Philosopher Anthony Gottlieb (whose history of philosophy, The Dream of Reason, is a great book, btw), wrote:
It would probably come as news to most people that peer-reviewed studies are only rarely double-checked in any effective way. The more you know about scientific method, the less surprising it becomes that so many papers turn out to be flawed, especially in medicine.
That speaks for itself. After discussing the level of evidence needed to establish claims that we might call miracles, he concludes with:
It certainly doesn’t follow, though, that the Journal of Personality and Social Psychology should not have accepted his paper. To insist that the evidence in a publishable study be so strong that it would be even more of a miracle than the existence of ESP if its conclusion were false would be much too high a bar to set. With standards that exacting, science would grind to a halt. Besides, publicizing the study is the most reliable way to elicit critiques of it, and thus find out exactly what is going on.

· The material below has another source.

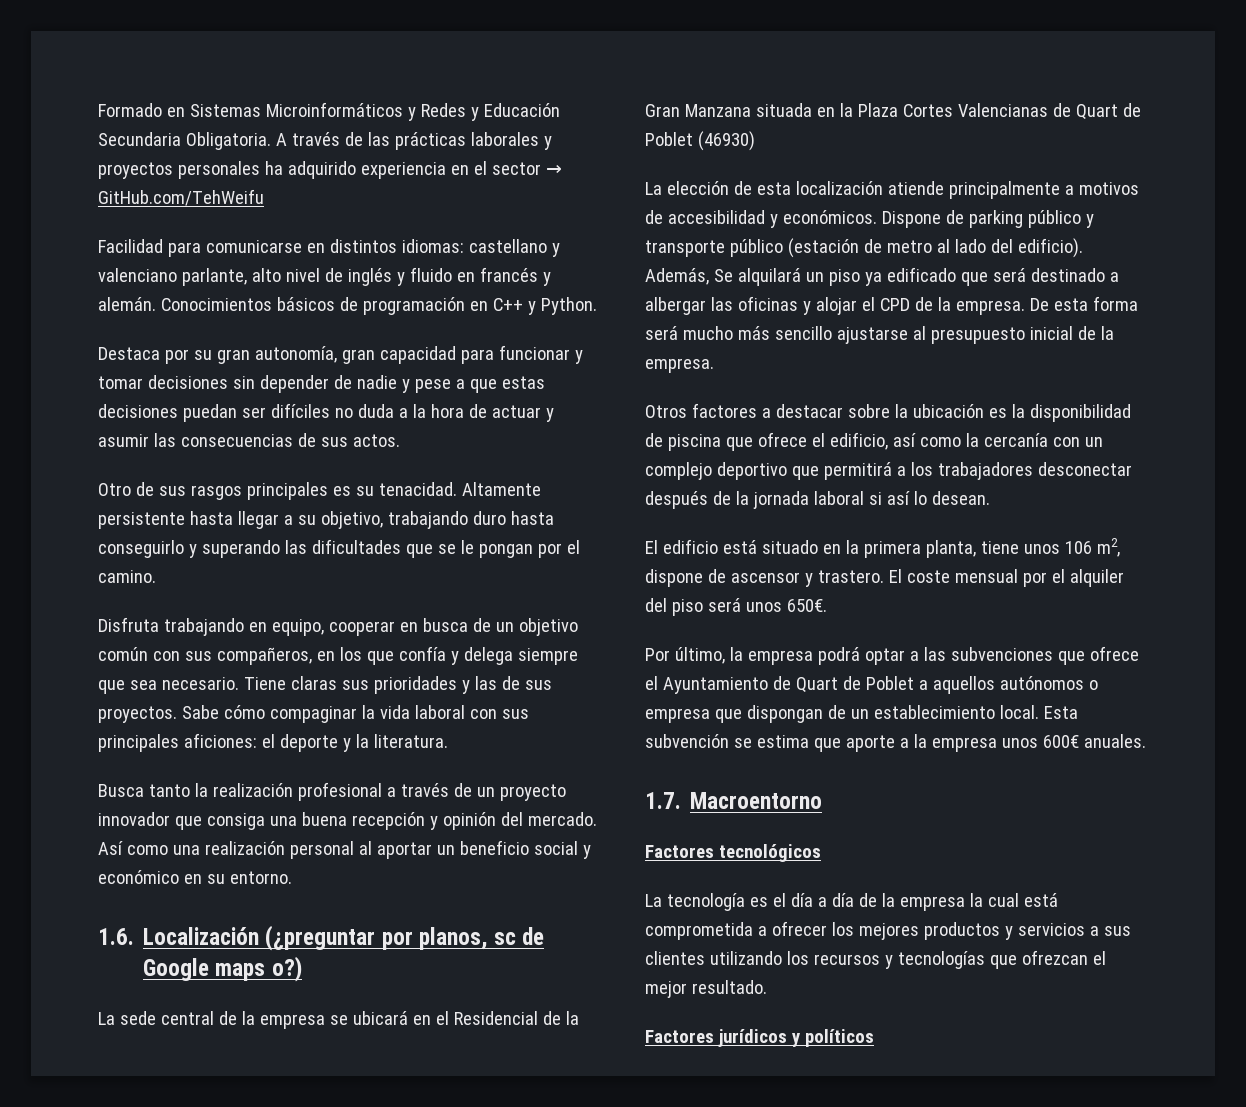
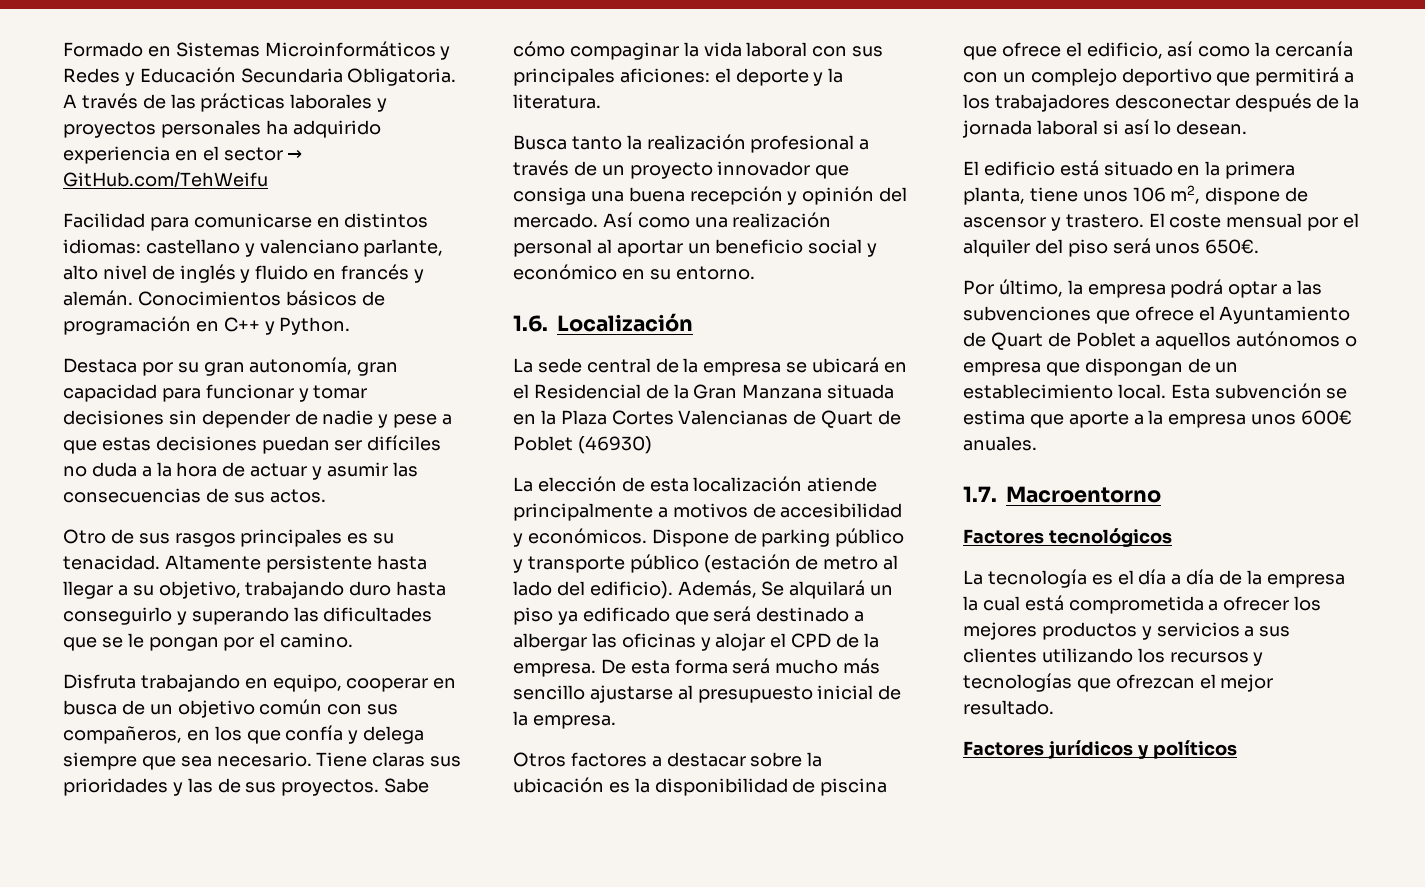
- 1.6. Localización (¿preguntar por planos, sc de Google maps o?)
+ 1.6. Localización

That is perhaps a bit too optimistic, juxtaposed with the previous reference to medicine, since the health science literature is almost devoid of substantial critiques. It is almost a series of unrelated monologues, which is why there is no penalty for publishing junk.

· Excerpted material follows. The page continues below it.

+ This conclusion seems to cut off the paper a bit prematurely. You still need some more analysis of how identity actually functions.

It is interesting that the NYT could not find any serious dissent from these points. One of the other comments was from a professor who is part of the “debunker” club, identified a fellow of the Committee for Skeptical Inquiry, and thus has a staked-out political position against allowing the publication in question. But even he did not argue for the censorship of dissenting views, a phenomenon that is all too common in health science. Only one commentator, who is best known for his popular writing which primarily endeavors to prove that he is the cleverest guy in the room, insisted that the article should have been censored. But his comment consisted mostly of a long “clever” example that really had little to do with the matter at hand and pretty much ignored the concepts of scientific inquiry the others wrote about.
Now that the NYT has published this excellent assessment of the limits of the peer review system, I am sure we can expect their health and science reporters to stop naively referring to peered reviewed publications as if they were uniquely informative among scientific information, and they certainly will not report on new junk science health studies in journals as if they were fact.
Bazinga! Just kidding. I am confident that I could finish a year of blogs about unhealthful news without even looking beyond the NYT. [Update, a few months later: I could have if they had not gone to a paywall — now I am rather hesitant to send readers there too much.]
Finally, it occurs to me that peer review is the broadcast network news of science. Those thoughts (it flourished for the latter half of the 20th century, but is now trusted only by those at retirement age or who are not really serious about the news, etc.) demand a post of their own, however, so maybe in a few weeks.
[Shout-out to Philip Alcabes’s blog. I thought I should write something in this series about the current maddening flurry of Wakefield-related vaccine-autism stories, but could not come up with a thesis point. Phil found a focus in how the political circus accomplishes nothing for science or health.]